▸ Task to carry out:
From the entries below, return only the lines starting at the one that contains "quote number: QT6139 -> QT6839" and ending at the one that contains "balance: 1577.05 -> 1414.77", exactly as they stand.

▸ Task input:
* * *
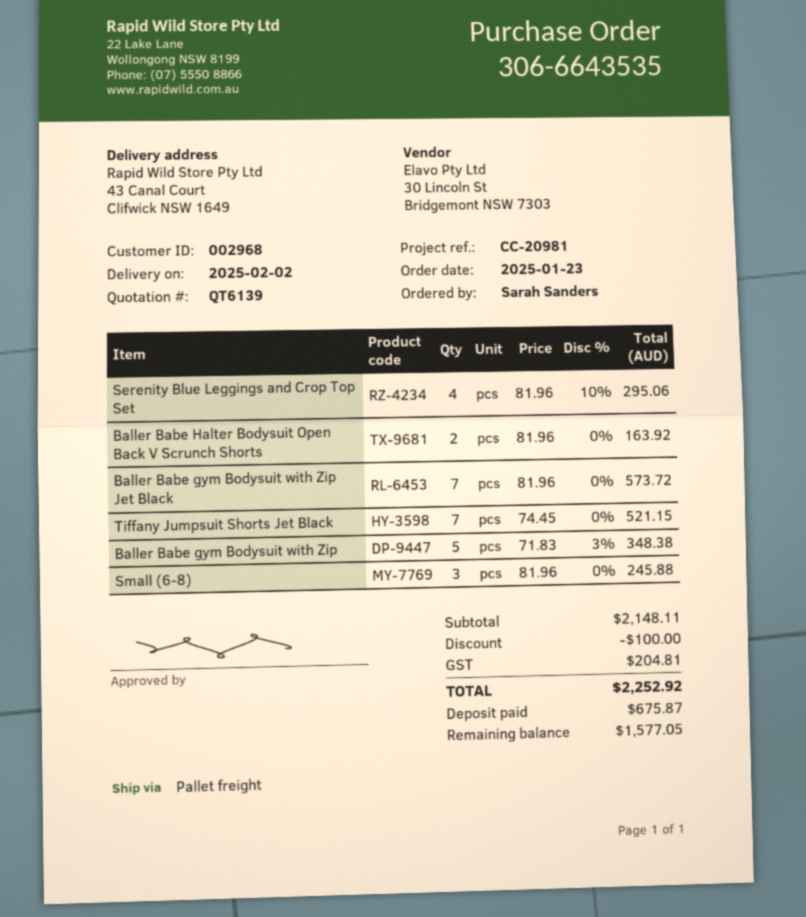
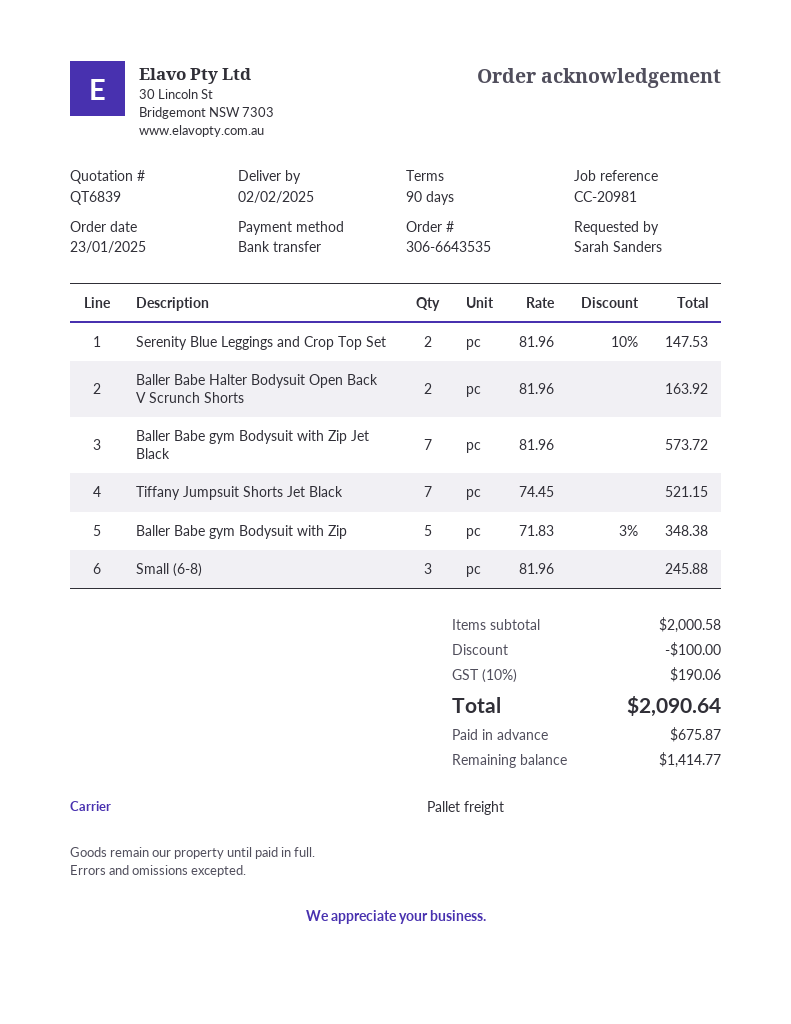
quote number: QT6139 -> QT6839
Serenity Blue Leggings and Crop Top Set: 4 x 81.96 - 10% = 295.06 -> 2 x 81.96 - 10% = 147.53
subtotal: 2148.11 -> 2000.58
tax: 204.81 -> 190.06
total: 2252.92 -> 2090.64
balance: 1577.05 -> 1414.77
* * *
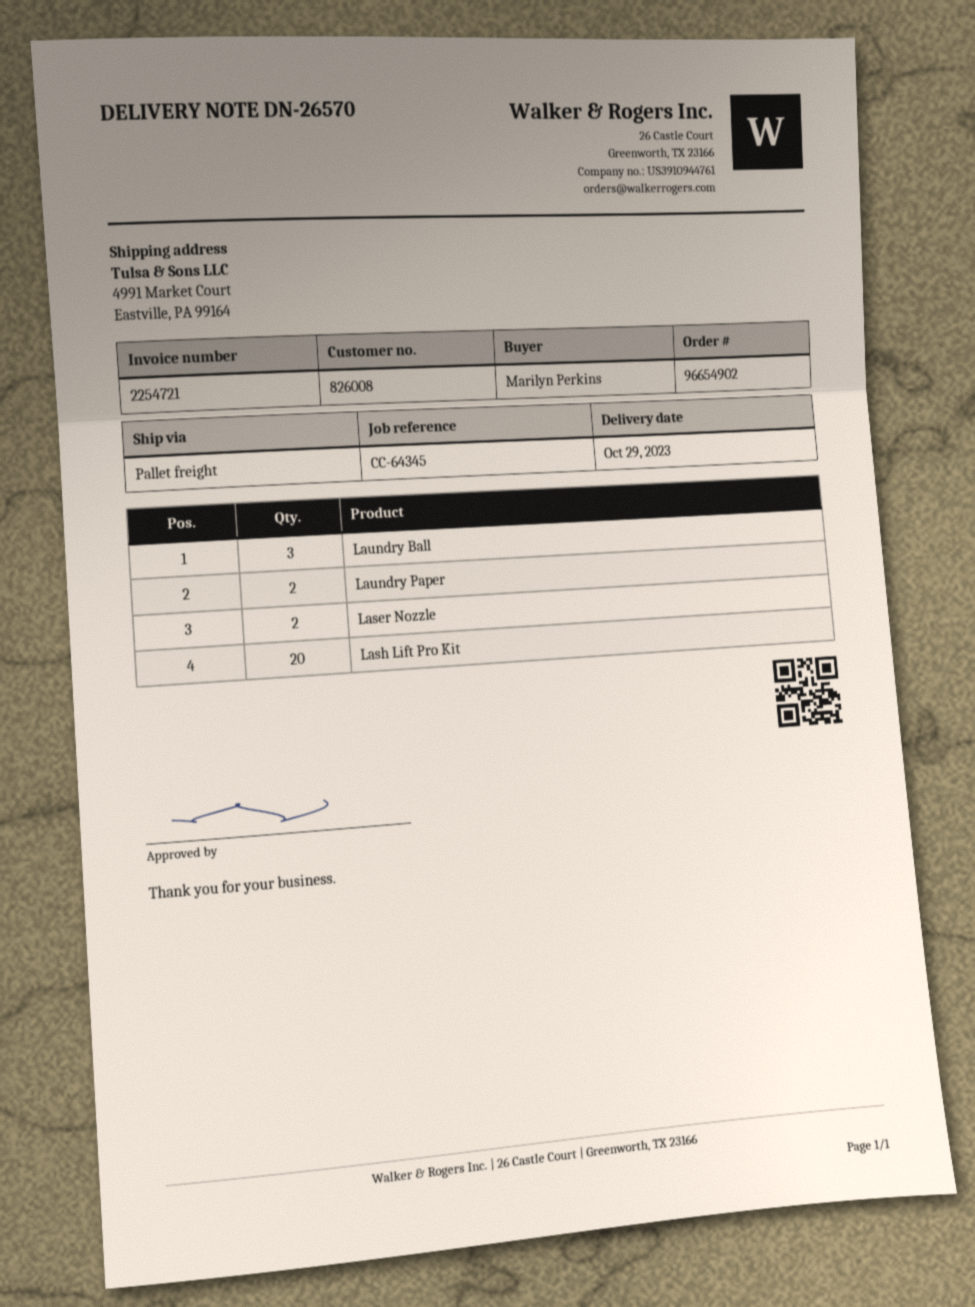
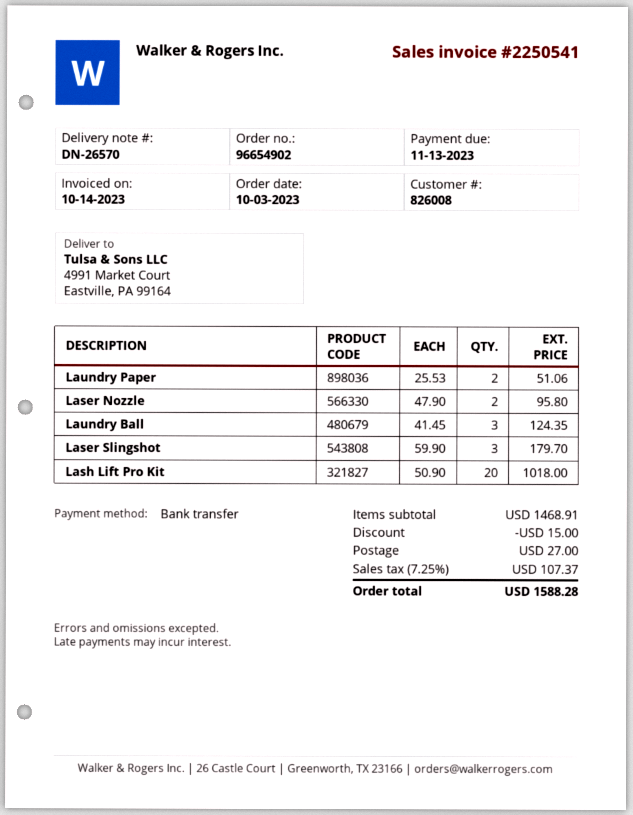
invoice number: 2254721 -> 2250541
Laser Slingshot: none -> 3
* * *
▸ Exercise response:
quote number: QT6139 -> QT6839
Serenity Blue Leggings and Crop Top Set: 4 x 81.96 - 10% = 295.06 -> 2 x 81.96 - 10% = 147.53
subtotal: 2148.11 -> 2000.58
tax: 204.81 -> 190.06
total: 2252.92 -> 2090.64
balance: 1577.05 -> 1414.77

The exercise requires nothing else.